** RECORDS TO USE follows **

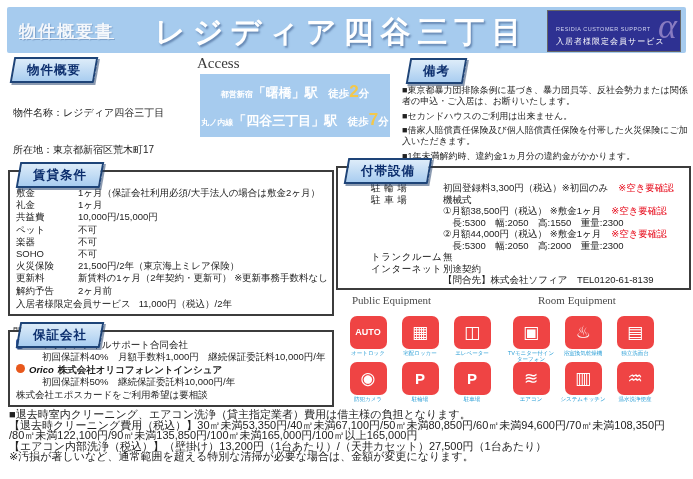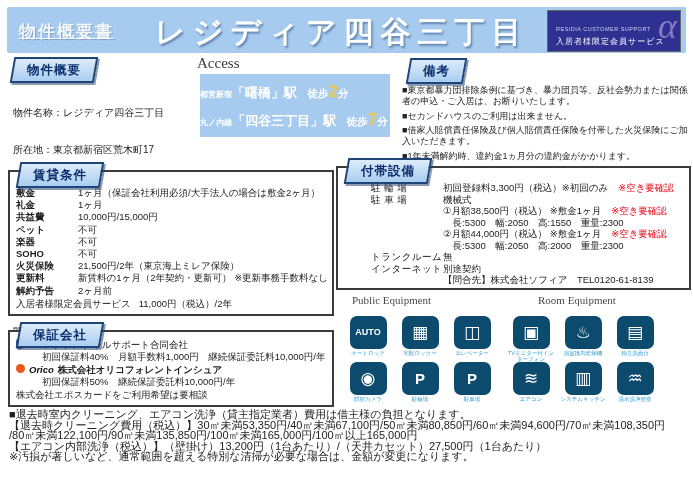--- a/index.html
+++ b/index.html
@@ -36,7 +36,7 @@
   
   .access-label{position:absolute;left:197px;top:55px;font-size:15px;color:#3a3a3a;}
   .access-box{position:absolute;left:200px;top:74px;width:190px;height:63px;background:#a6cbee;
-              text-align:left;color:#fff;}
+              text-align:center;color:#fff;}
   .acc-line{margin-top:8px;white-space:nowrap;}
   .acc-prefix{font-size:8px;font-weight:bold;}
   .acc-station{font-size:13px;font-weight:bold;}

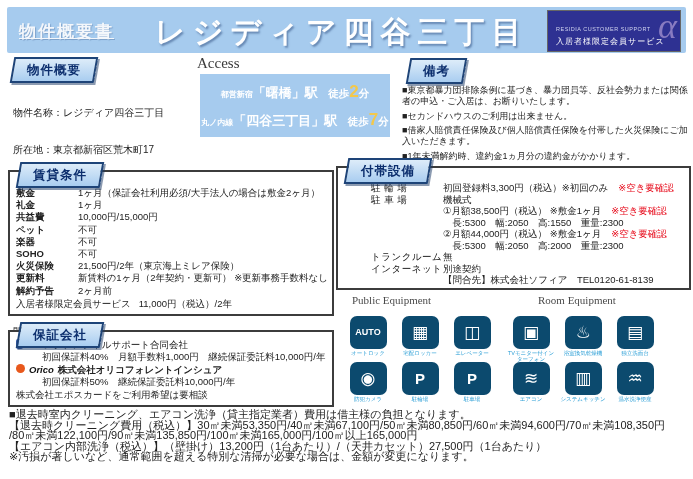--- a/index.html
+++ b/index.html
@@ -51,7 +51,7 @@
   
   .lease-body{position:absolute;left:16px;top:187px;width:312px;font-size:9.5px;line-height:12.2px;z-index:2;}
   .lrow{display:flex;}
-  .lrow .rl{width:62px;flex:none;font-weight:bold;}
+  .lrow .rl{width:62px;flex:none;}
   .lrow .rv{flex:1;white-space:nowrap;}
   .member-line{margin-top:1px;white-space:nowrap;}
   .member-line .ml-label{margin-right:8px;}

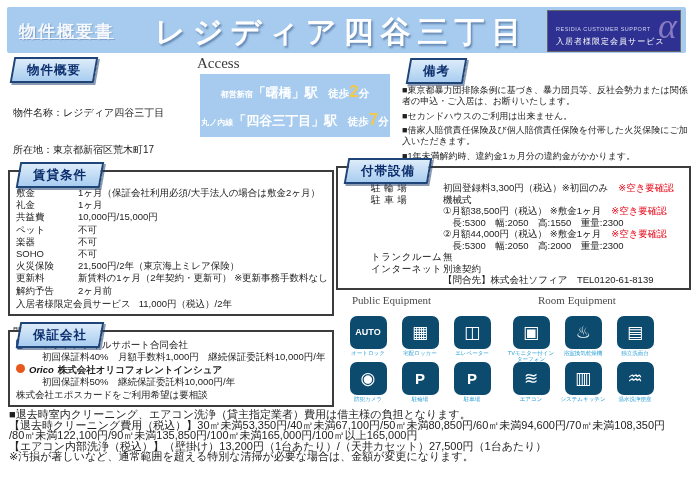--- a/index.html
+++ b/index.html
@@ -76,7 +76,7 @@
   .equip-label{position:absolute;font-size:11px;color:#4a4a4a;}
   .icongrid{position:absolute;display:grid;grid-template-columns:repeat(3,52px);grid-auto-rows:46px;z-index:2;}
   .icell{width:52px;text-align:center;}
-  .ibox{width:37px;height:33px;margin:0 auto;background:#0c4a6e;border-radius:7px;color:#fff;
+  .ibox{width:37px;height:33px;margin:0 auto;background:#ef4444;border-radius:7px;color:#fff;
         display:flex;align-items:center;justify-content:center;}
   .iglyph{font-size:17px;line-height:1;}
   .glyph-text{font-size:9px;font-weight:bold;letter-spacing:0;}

** End of RECORDS TO USE **

WHAT YOU HAVE TO DO:
Scan the data, and report each line that uses the word "auto".

SOLVED PROBLEM:
   .icongrid{position:absolute;display:grid;grid-template-columns:repeat(3,52px);grid-auto-rows:46px;z-index:2;}
-  .ibox{width:37px;height:33px;margin:0 auto;background:#0c4a6e;border-radius:7px;color:#fff;
+  .ibox{width:37px;height:33px;margin:0 auto;background:#ef4444;border-radius:7px;color:#fff;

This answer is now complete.